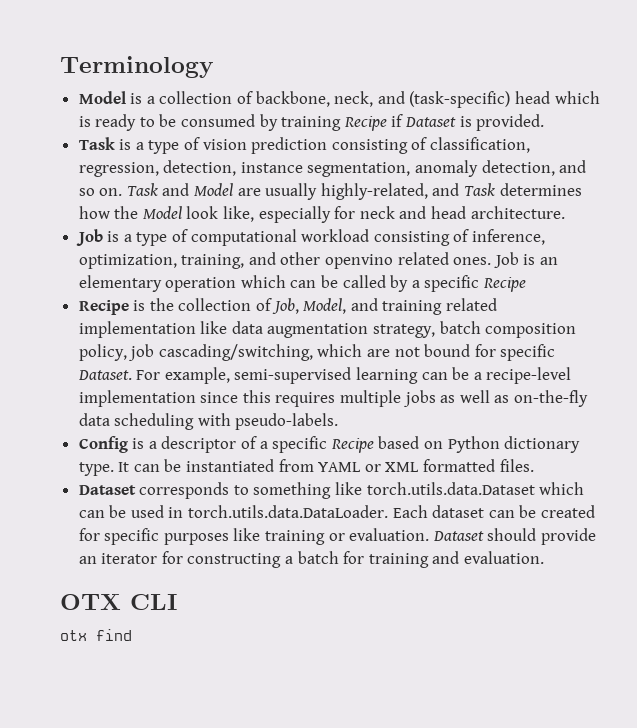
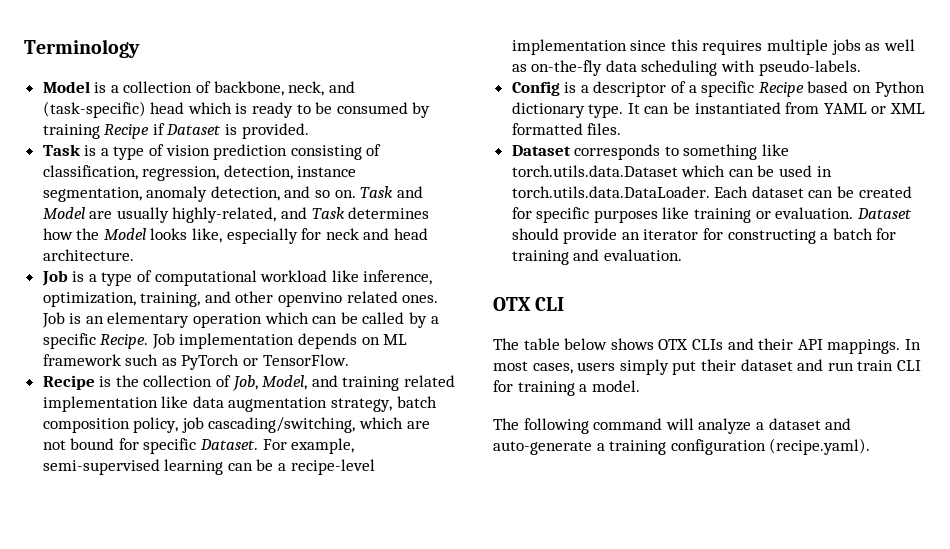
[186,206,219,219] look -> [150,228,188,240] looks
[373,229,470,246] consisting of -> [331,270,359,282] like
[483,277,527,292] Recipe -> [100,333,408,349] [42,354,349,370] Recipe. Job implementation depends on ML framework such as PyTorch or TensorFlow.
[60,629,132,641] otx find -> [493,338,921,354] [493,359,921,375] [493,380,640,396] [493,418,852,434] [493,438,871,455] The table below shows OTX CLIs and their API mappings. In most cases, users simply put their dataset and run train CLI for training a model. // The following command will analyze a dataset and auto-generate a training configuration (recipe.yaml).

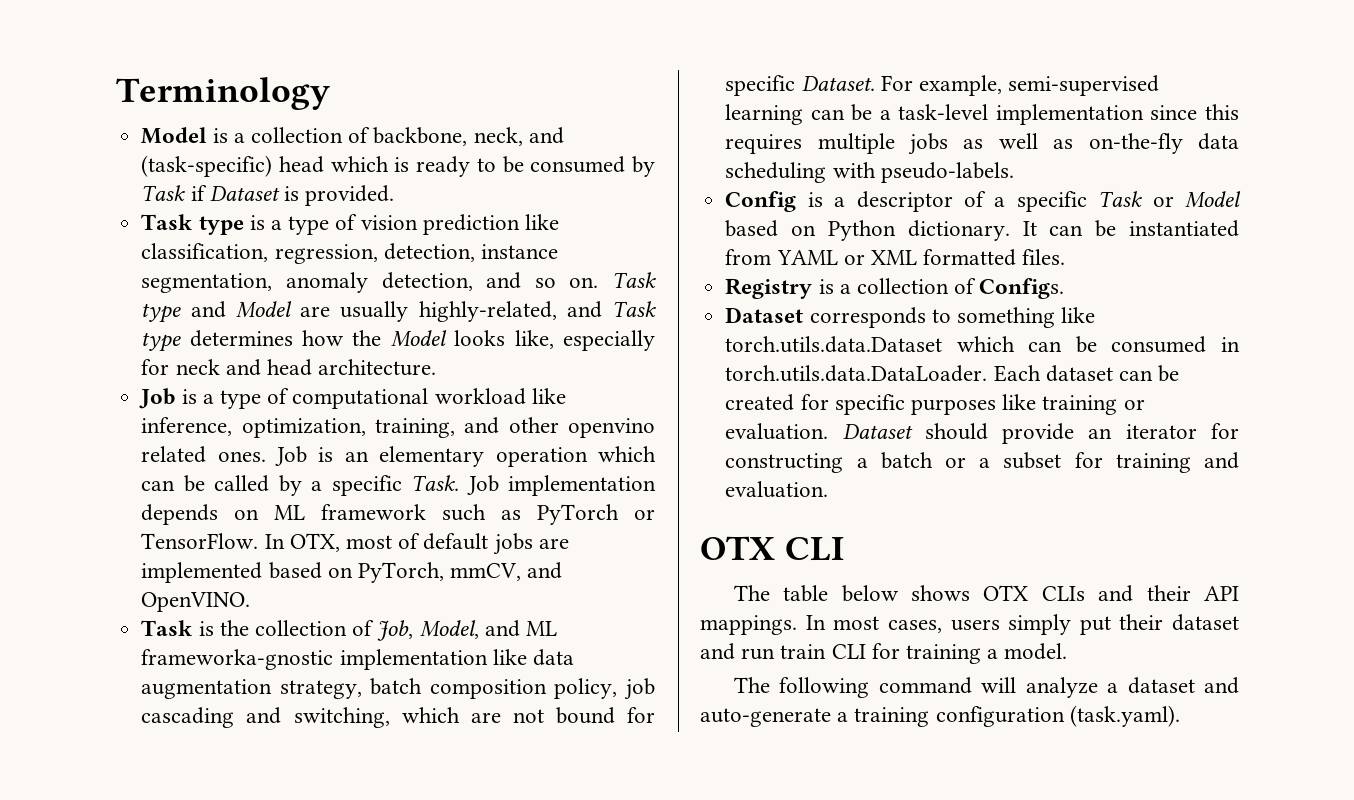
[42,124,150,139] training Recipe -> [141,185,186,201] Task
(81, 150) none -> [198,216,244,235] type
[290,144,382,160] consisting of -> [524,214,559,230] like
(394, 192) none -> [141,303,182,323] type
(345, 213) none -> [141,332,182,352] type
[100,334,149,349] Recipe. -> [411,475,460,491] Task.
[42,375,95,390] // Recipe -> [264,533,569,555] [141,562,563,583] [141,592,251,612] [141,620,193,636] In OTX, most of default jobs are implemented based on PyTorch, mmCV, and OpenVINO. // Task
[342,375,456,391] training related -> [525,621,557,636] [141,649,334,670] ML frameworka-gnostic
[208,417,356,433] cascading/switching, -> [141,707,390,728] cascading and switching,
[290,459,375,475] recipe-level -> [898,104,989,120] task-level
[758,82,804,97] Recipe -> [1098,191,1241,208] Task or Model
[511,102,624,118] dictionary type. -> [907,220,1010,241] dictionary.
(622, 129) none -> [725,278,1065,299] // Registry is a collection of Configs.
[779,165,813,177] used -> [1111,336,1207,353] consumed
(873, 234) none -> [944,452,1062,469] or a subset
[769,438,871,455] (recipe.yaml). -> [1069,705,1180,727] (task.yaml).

...

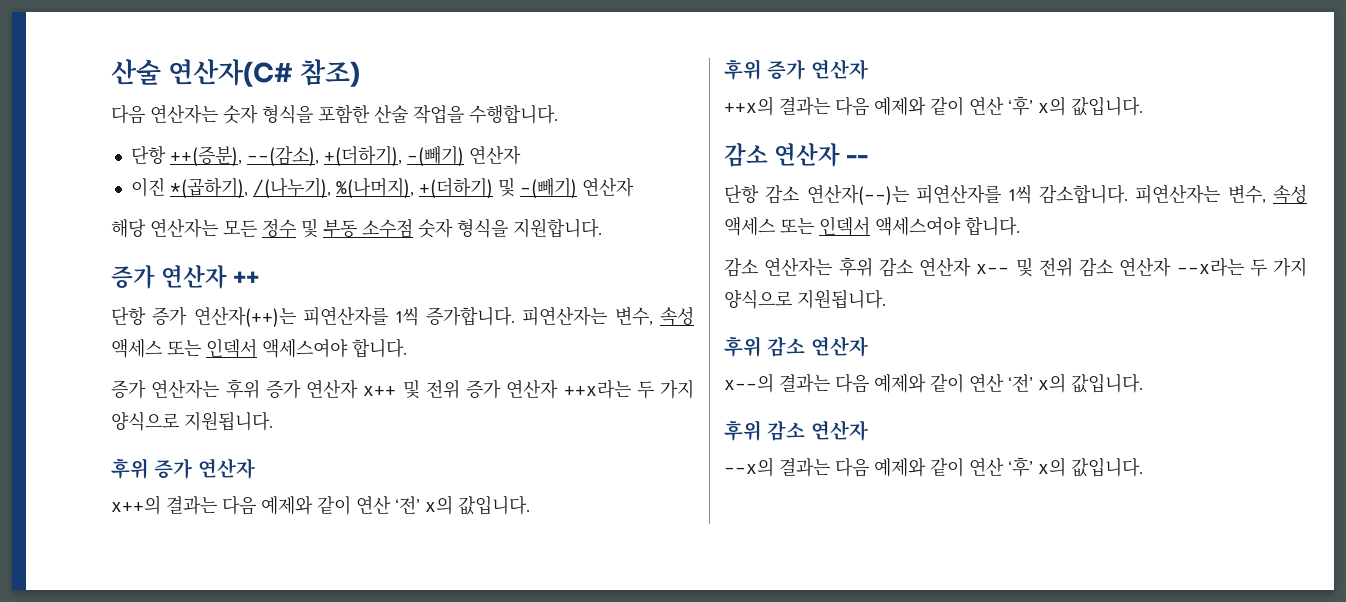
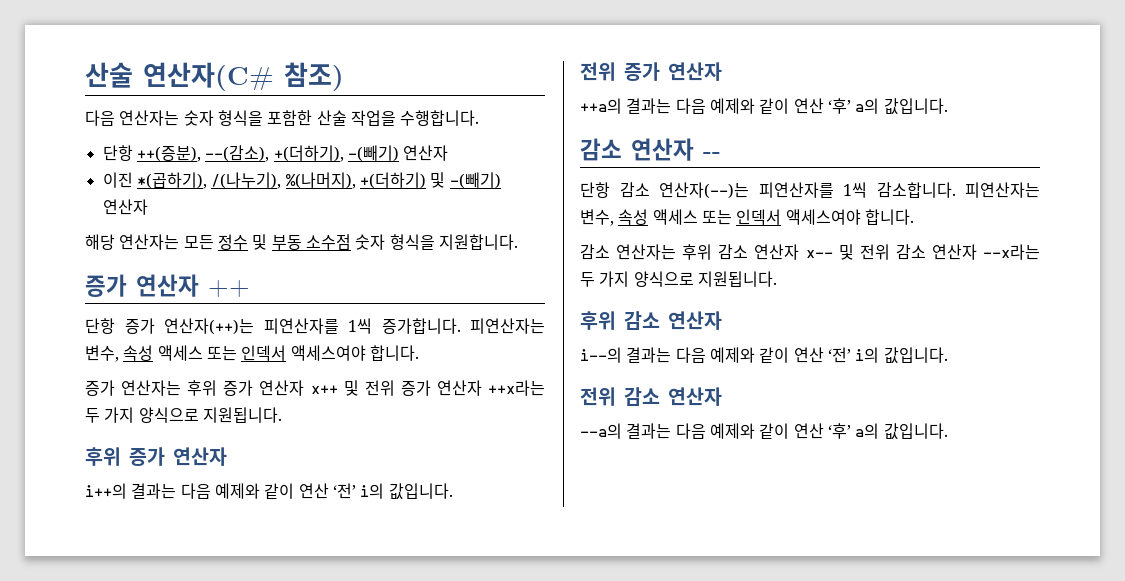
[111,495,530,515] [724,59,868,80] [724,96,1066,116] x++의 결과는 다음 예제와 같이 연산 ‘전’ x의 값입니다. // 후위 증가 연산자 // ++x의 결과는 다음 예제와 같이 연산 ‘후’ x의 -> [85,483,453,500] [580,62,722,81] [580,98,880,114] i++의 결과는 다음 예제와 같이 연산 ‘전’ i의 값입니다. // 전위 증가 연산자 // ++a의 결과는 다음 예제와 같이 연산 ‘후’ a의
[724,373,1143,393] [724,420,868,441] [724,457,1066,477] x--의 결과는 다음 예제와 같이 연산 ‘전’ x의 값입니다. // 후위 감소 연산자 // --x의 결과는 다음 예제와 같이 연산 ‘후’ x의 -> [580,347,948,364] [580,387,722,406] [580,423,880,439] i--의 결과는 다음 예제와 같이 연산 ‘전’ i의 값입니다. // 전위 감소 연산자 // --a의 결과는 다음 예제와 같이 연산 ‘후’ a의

About this exercise
Only the lines above starting at the line that holds "(394, 192) none -> [141,303,182,323] type" and ending at the line that holds "[769,438,871,455] (recipe.yaml). ->" are to be repeated, exactly and in full.

The answer
(394, 192) none -> [141,303,182,323] type
(345, 213) none -> [141,332,182,352] type
[100,334,149,349] Recipe. -> [411,475,460,491] Task.
[42,375,95,390] // Recipe -> [264,533,569,555] [141,562,563,583] [141,592,251,612] [141,620,193,636] In OTX, most of default jobs are implemented based on PyTorch, mmCV, and OpenVINO. // Task
[342,375,456,391] training related -> [525,621,557,636] [141,649,334,670] ML frameworka-gnostic
[208,417,356,433] cascading/switching, -> [141,707,390,728] cascading and switching,
[290,459,375,475] recipe-level -> [898,104,989,120] task-level
[758,82,804,97] Recipe -> [1098,191,1241,208] Task or Model
[511,102,624,118] dictionary type. -> [907,220,1010,241] dictionary.
(622, 129) none -> [725,278,1065,299] // Registry is a collection of Configs.
[779,165,813,177] used -> [1111,336,1207,353] consumed
(873, 234) none -> [944,452,1062,469] or a subset
[769,438,871,455] (recipe.yaml). -> [1069,705,1180,727] (task.yaml).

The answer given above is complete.